Stored items:

^^^^^^^^^^^^^^^^

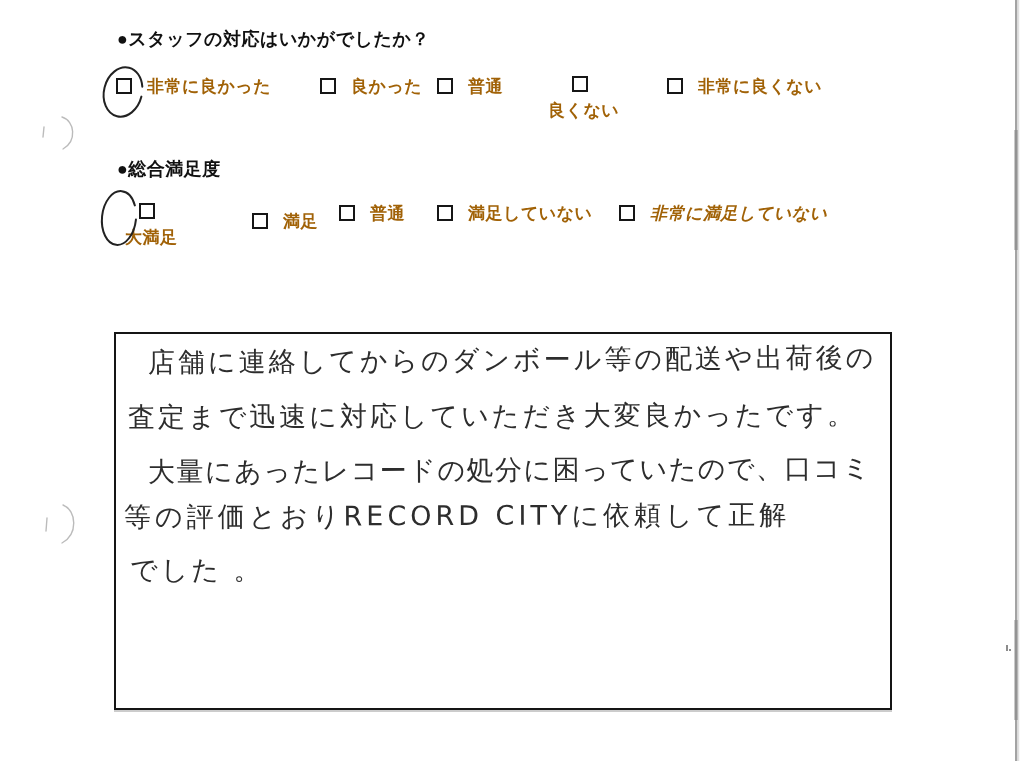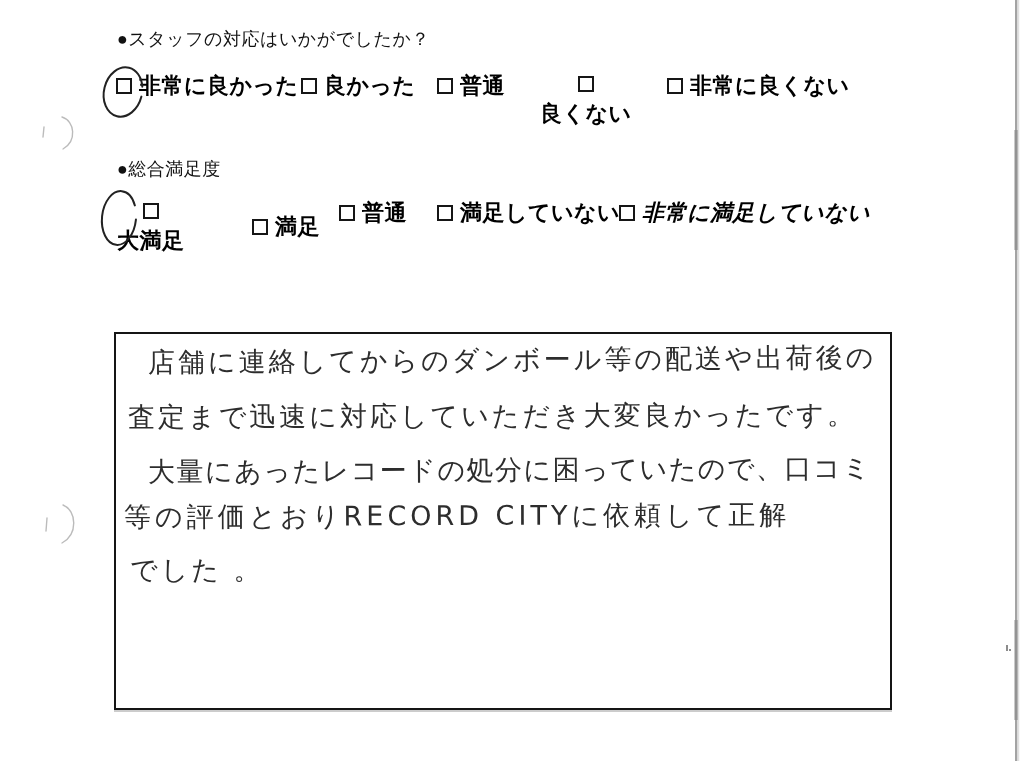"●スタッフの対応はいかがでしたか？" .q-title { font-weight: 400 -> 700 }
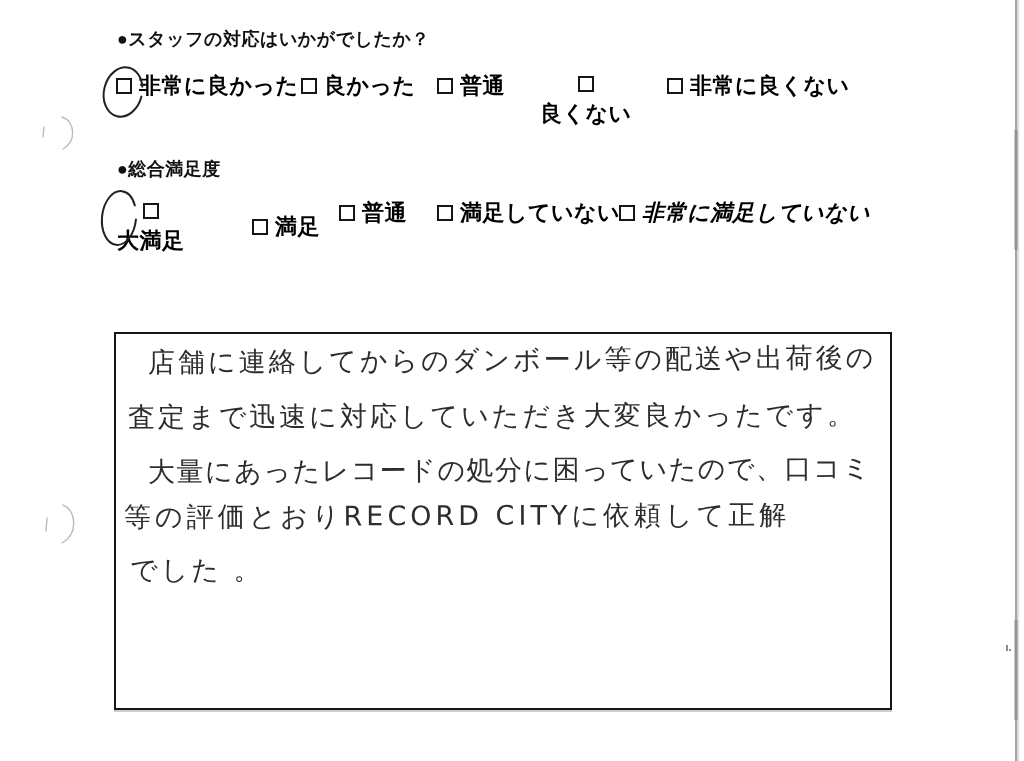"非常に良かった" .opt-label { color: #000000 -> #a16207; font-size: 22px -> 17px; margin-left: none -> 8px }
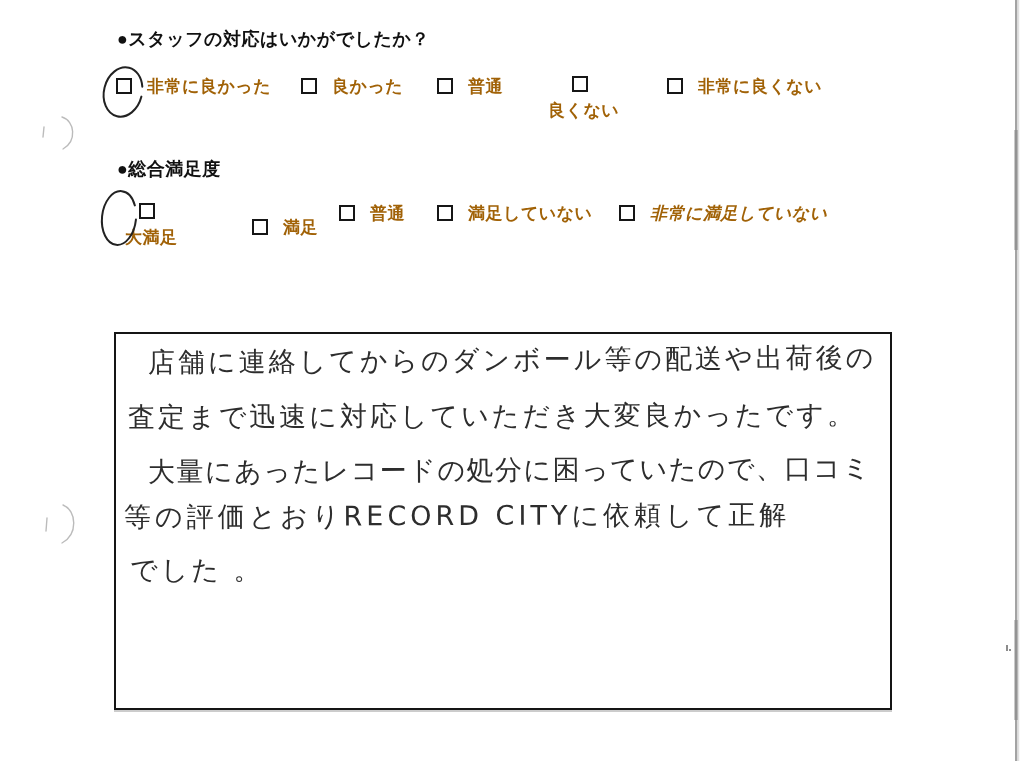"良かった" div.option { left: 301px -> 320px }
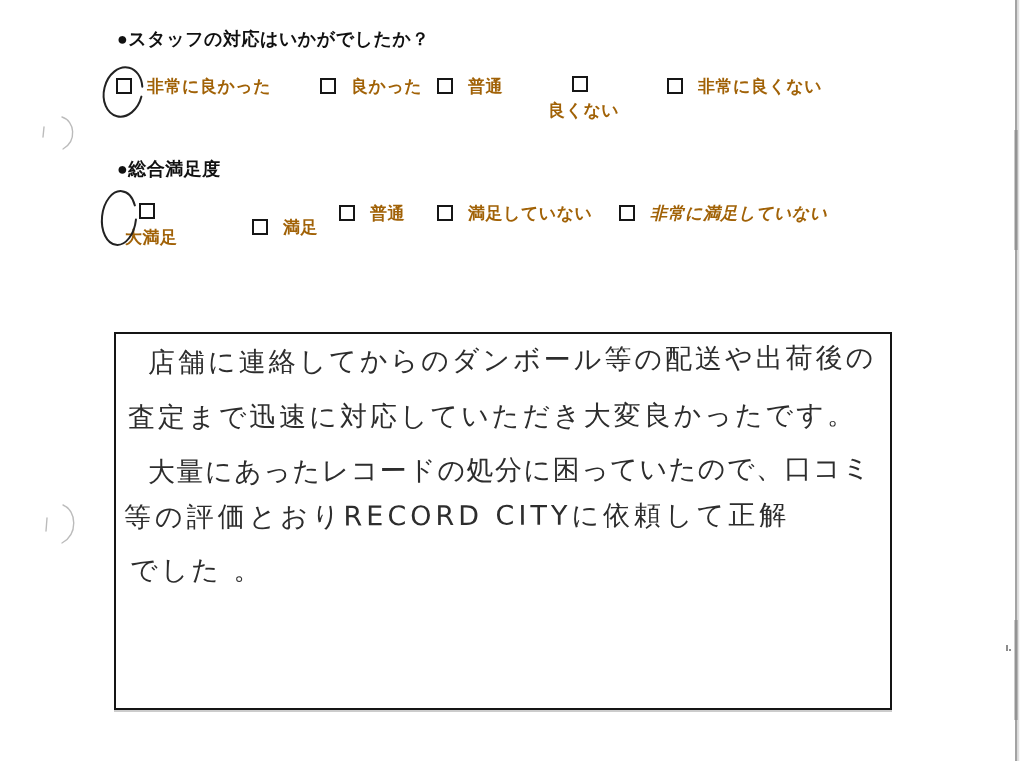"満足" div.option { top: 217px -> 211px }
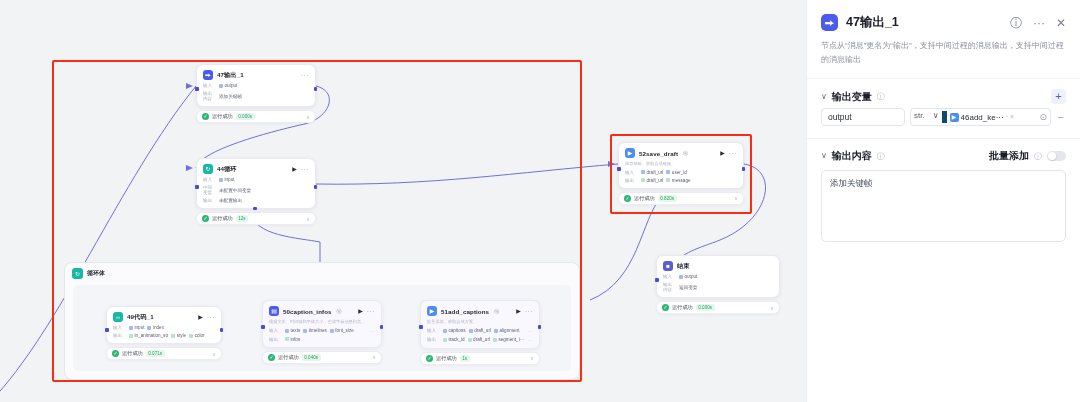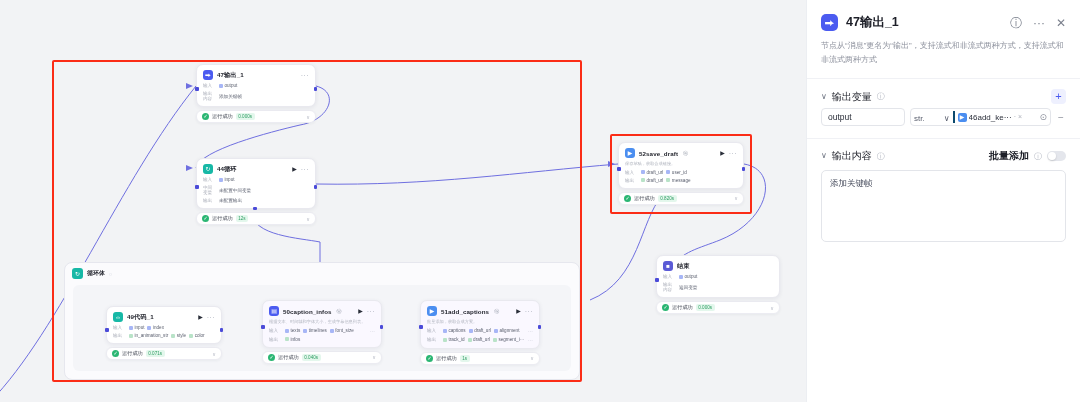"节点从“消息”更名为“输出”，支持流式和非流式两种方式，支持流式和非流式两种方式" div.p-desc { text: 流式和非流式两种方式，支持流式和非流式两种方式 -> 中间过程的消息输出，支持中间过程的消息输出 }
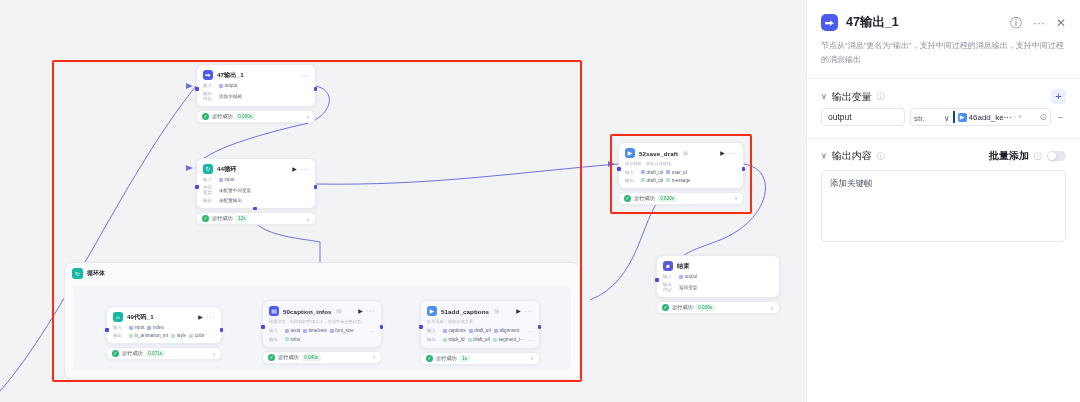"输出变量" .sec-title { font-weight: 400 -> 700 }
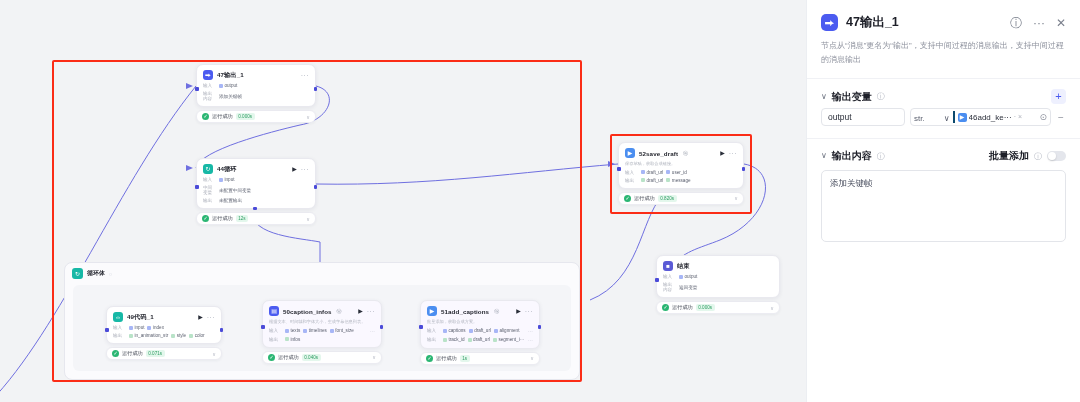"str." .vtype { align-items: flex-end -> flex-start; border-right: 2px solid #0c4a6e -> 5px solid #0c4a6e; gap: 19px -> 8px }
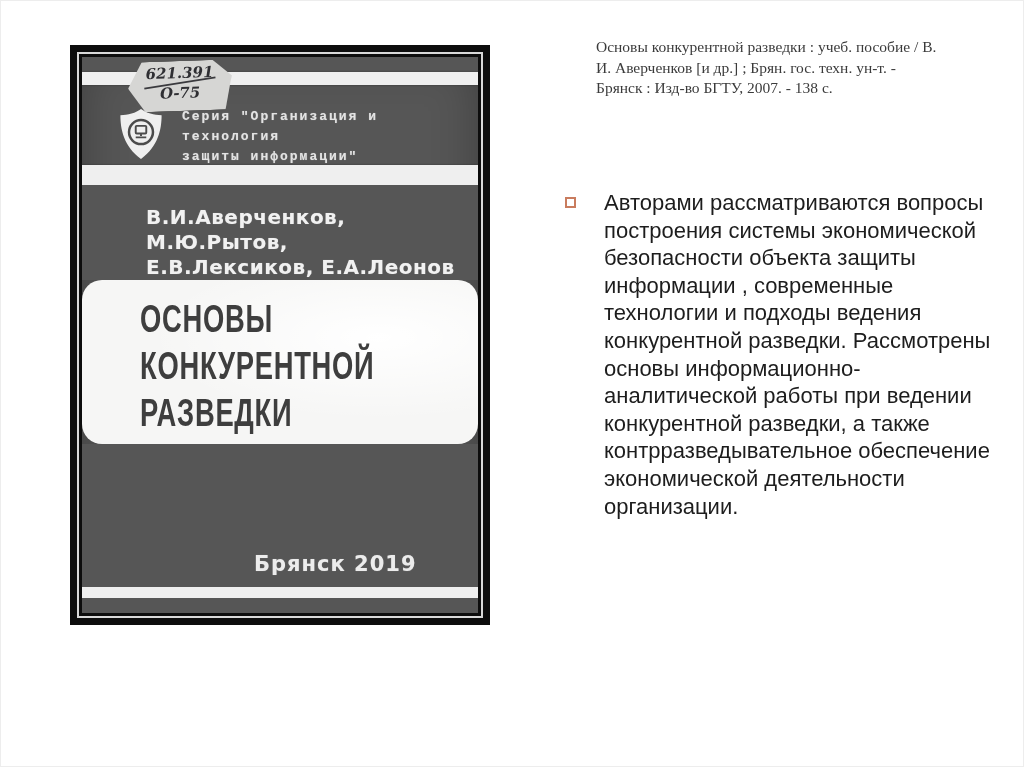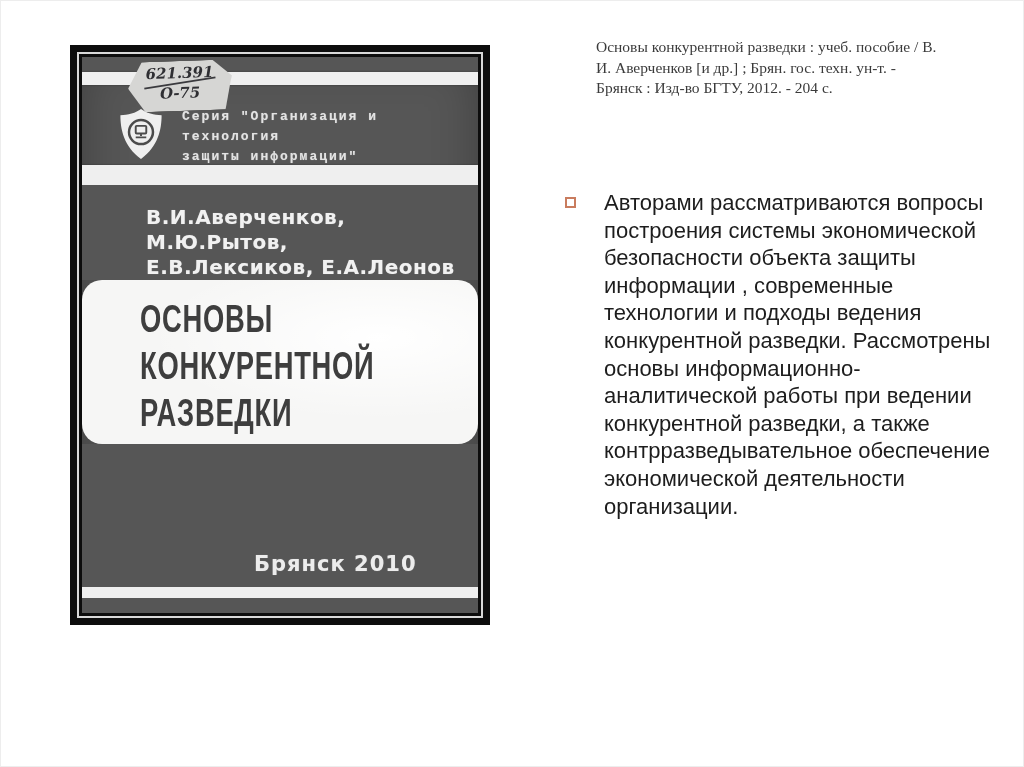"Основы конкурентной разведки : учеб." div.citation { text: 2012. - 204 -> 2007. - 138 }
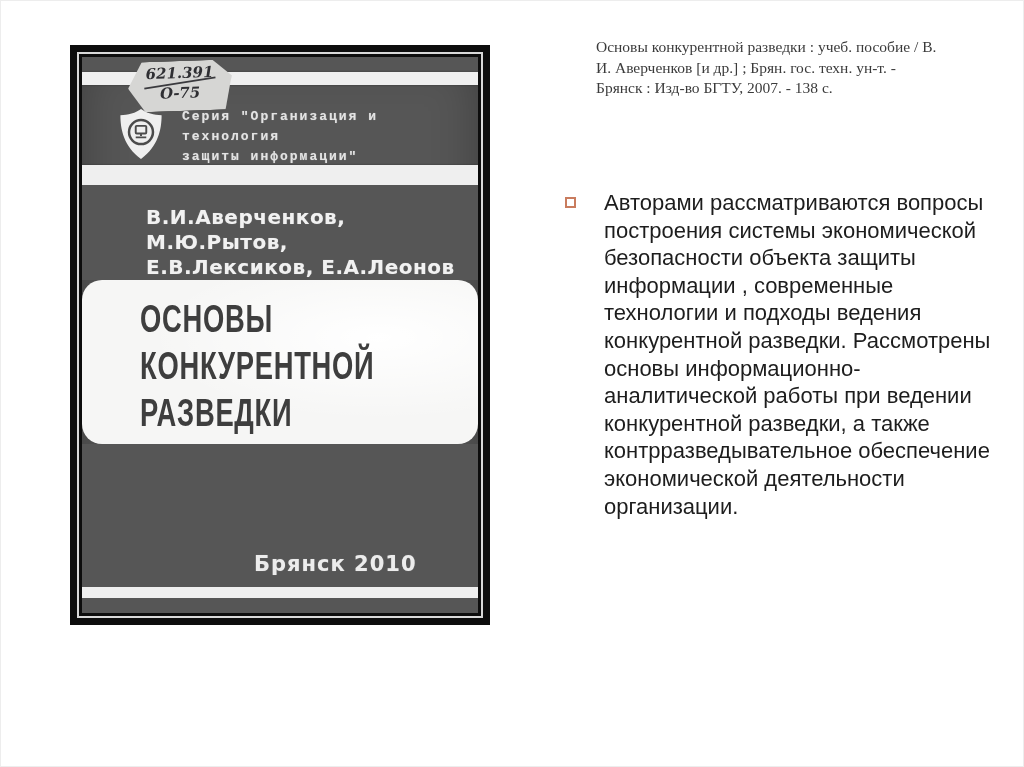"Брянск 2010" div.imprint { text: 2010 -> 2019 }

^^^^^^^^^^^^^^^^

Work request:
Without the pictures, set down the lines above from the line with "color: #000000 ->" up to and including the line with "top: 217px ->" exactly as they stand.

Reply:
"非常に良かった" .opt-label { color: #000000 -> #a16207; font-size: 22px -> 17px; margin-left: none -> 8px }
"良かった" div.option { left: 301px -> 320px }
"満足" div.option { top: 217px -> 211px }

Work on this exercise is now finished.